The new species has two proposed subspecies M. c. cyanophrys occurring from southern Israel to western Jordan and west and south Arabian coasts of Saudi Arabia and M. c. muscatensis occurring from central Arabian plateau and east Arabia (E Yemen to Oman and United Arab Emirates). The race najdanus (from Central Arabian plateau) now included within muscatensis.

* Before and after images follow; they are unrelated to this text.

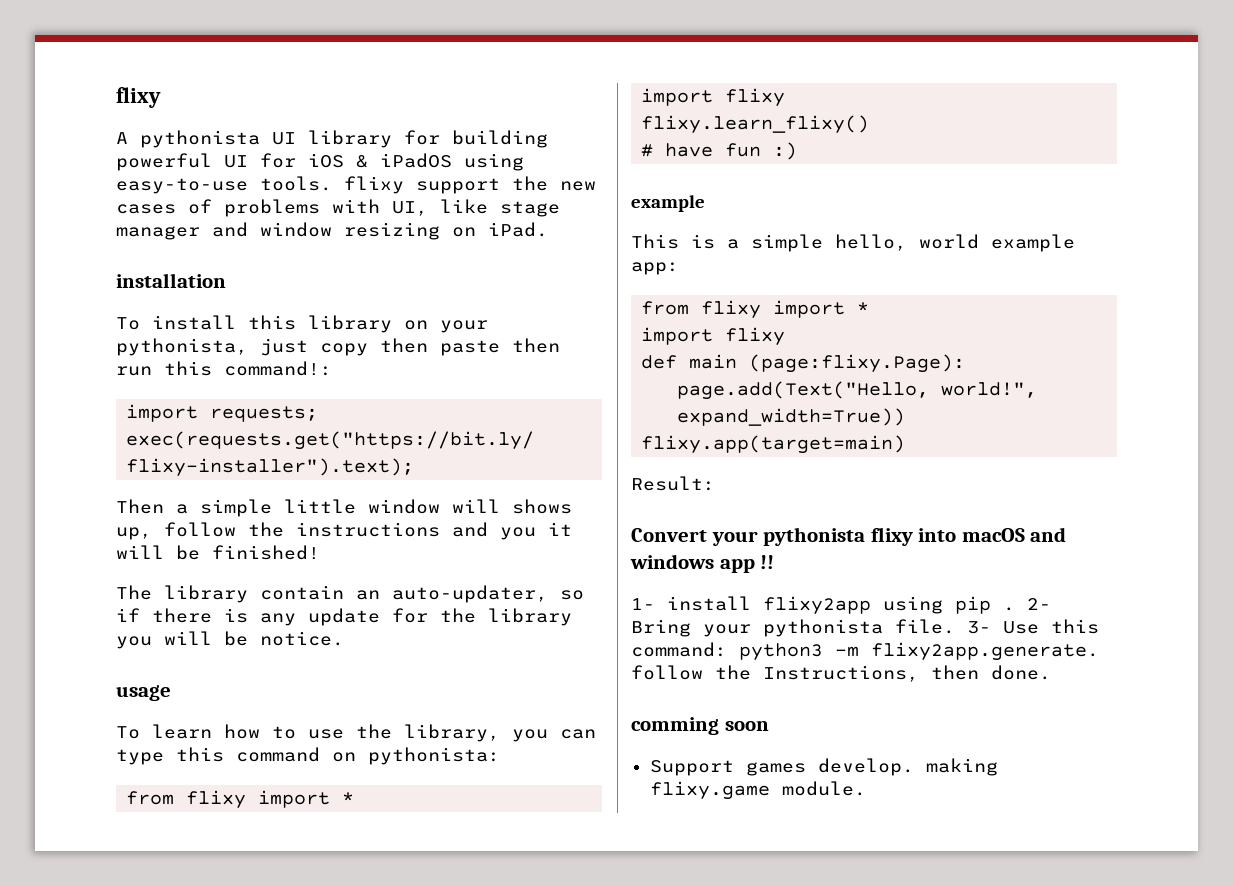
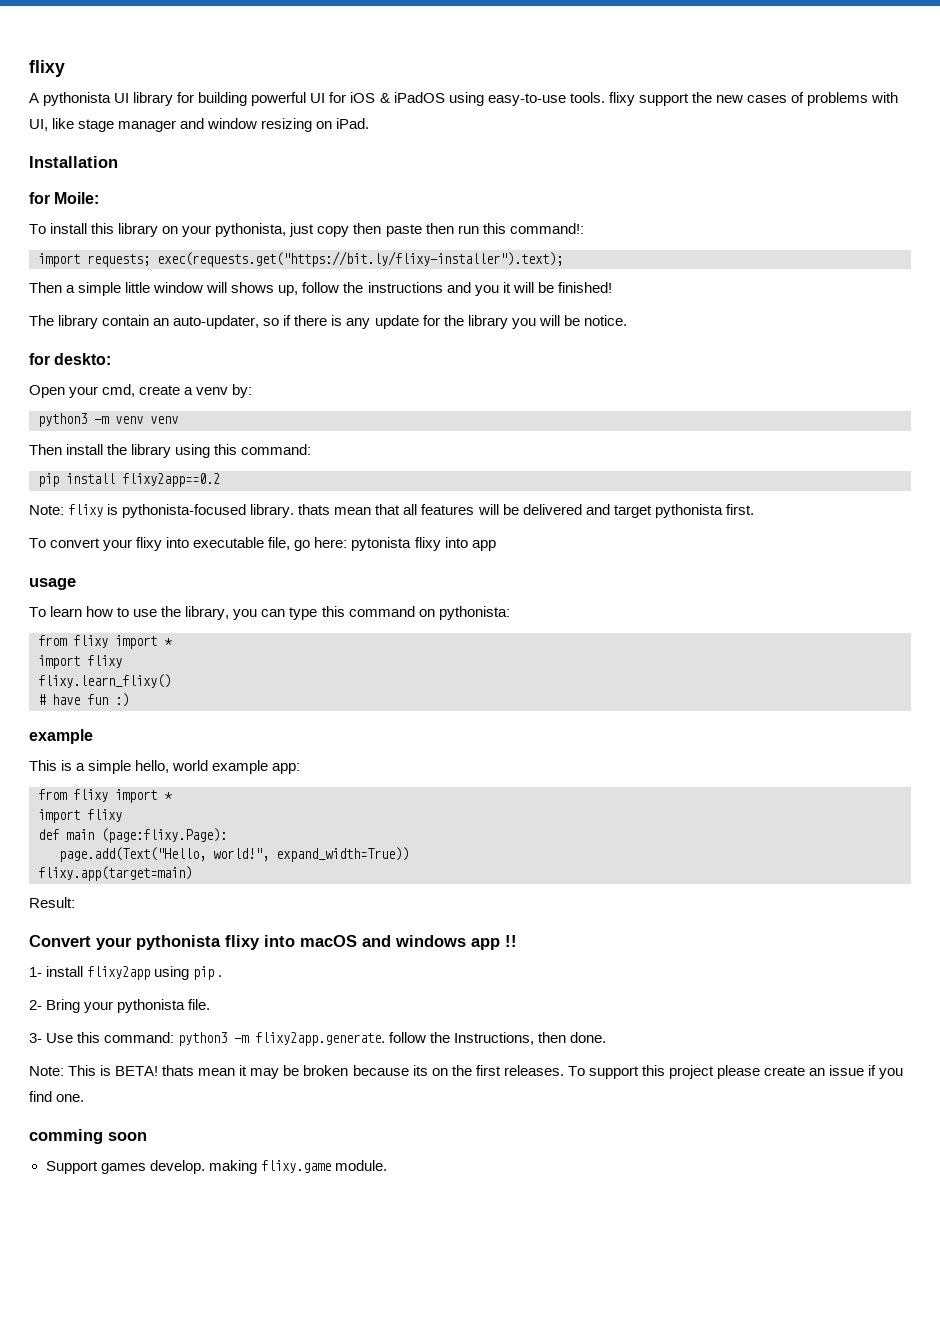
- installation
+ Installation
+ for Moile:
+ for deskto:
+ Open your cmd, create a venv by:
+ python3 -m venv venv
+ Then install the library using this command:
+ pip install flixy2app==0.2
+ Note: flixy is pythonista-focused library. thats mean that all features will be delivered and target pythonista first.
+ To convert your flixy into executable file, go here: pytonista flixy into app
- 1- install flixy2app using pip . 2- Bring your pythonista file. 3- Use this command: python3 -m flixy2app.generate. follow the Instructions, then done.
+ 1- install flixy2app using pip .
+ 2- Bring your pythonista file.
+ 3- Use this command: python3 -m flixy2app.generate. follow the Instructions, then done.
+ Note: This is BETA! thats mean it may be broken because its on the first releases. To support this project please create an issue if you find one.

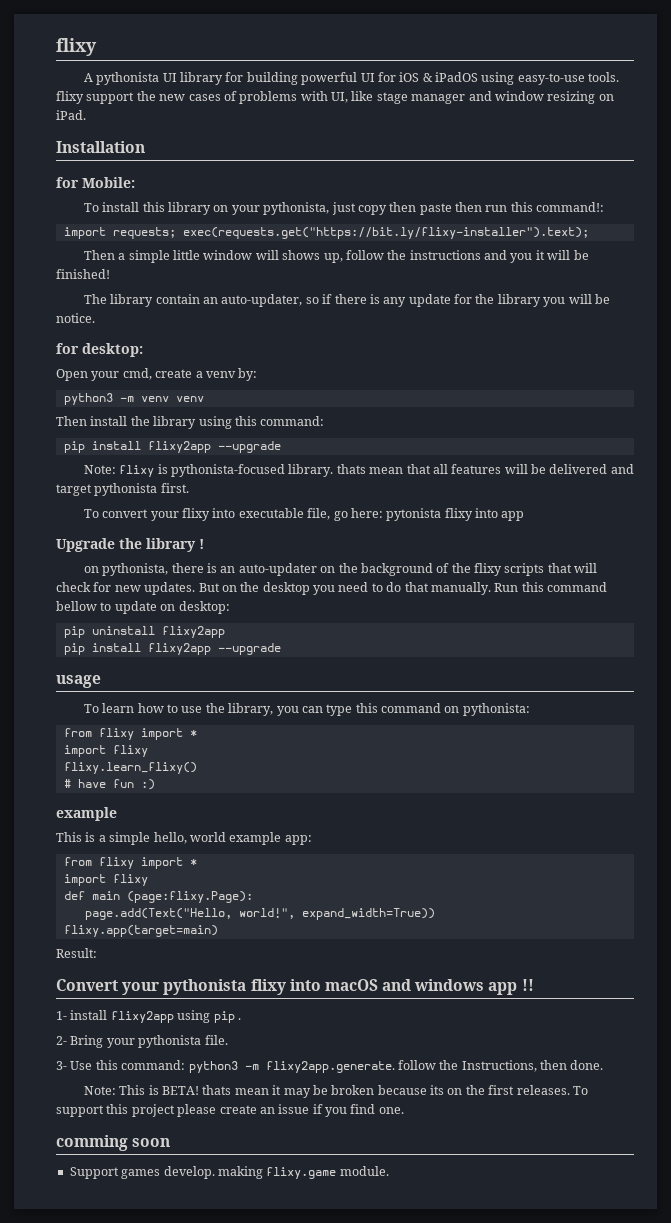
- for Moile:
+ for Mobile:
- for deskto:
+ for desktop:
  Then install the library using this command:
- pip install flixy2app==0.2
+ pip install flixy2app --upgrade
+ Upgrade the library !
+ on pythonista, there is an auto-updater on the background of the flixy scripts that will check for new updates. But on the desktop you need to do that manually. Run this command bellow to update on desktop:
+ pip uninstall flixy2app
+ pip install flixy2app --upgrade

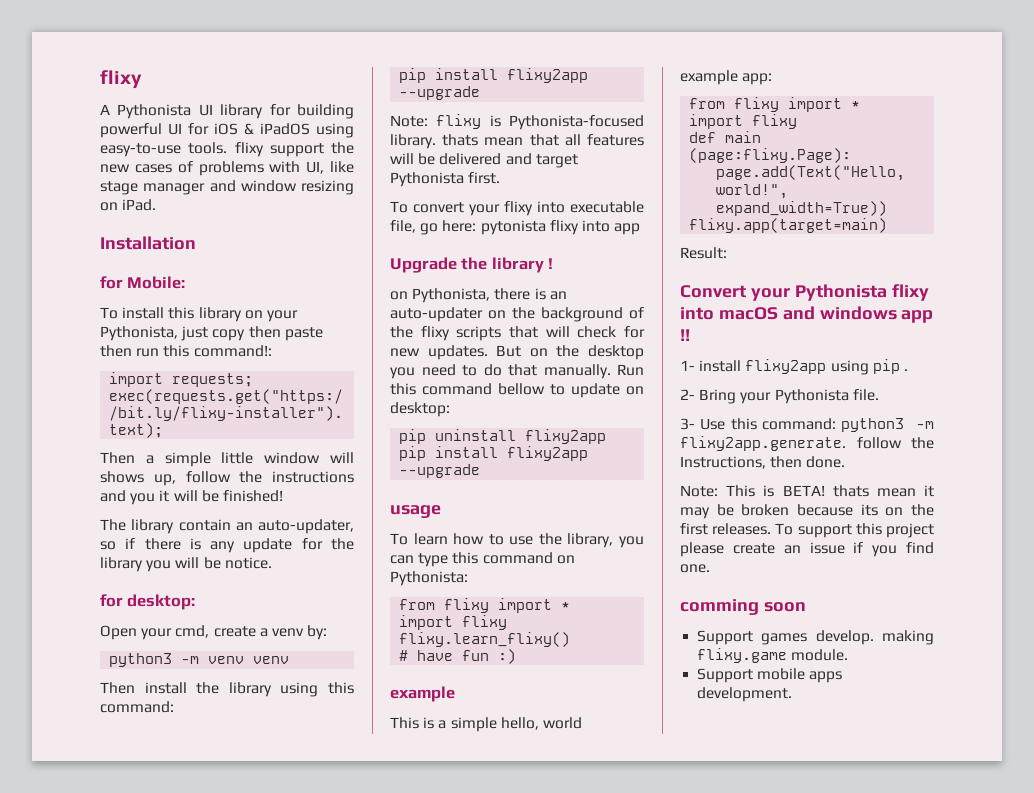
- A pythonista UI library for building powerful UI for iOS & iPadOS using easy-to-use tools. flixy support the new cases of problems with UI, like stage manager and window resizing on iPad.
+ A Pythonista UI library for building powerful UI for iOS & iPadOS using easy-to-use tools. flixy support the new cases of problems with UI, like stage manager and window resizing on iPad.
- To install this library on your pythonista, just copy then paste then run this command!:
+ To install this library on your Pythonista, just copy then paste then run this command!:
- Note: flixy is pythonista-focused library. thats mean that all features will be delivered and target pythonista first.
+ Note: flixy is Pythonista-focused library. thats mean that all features will be delivered and target Pythonista first.
- on pythonista, there is an auto-updater on the background of the flixy scripts that will check for new updates.
+ on Pythonista, there is an auto-updater on the background of the flixy scripts that will check for new updates.
- To learn how to use the library, you can type this command on pythonista:
+ To learn how to use the library, you can type this command on Pythonista:
- Convert your pythonista flixy into macOS and windows app !!
+ Convert your Pythonista flixy into macOS and windows app !!
- 2- Bring your pythonista file.
+ 2- Bring your Pythonista file.
+ Support mobile apps development.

This proposed new species is not difficult to see and can be seen away from the main endemic rich area of the southwest mountains, although it does not reach as far as the Eastern Province stopping around the Riyadh area in central Saudi Arabia.
The bottom photograph taken by Phil Roberts and reproduced with kind permission is of an Asian Green Bee-eater Merops orientalis usually treated as conspecific with M. viridissimus and M. cyanophrys and is the endemic subspecies M. o. ceylonicus from Sri Lanka.
This is shown to compare the two supposed species together.
Jem Babbington
Jem Babbington is a keen birder and amateur photographer located in Dhahran, Eastern Saudi Arabia where he goes birding every day. Jem was born in England and is a serious local patch and local area birder who has been birding for almost forty years and has birded in more than fifty countries. Jem is learning to ring birds in Bahrain as a perfect way to learn more about the birds of the area. Saudi Arabia is a very much under-watched and under-recorded country.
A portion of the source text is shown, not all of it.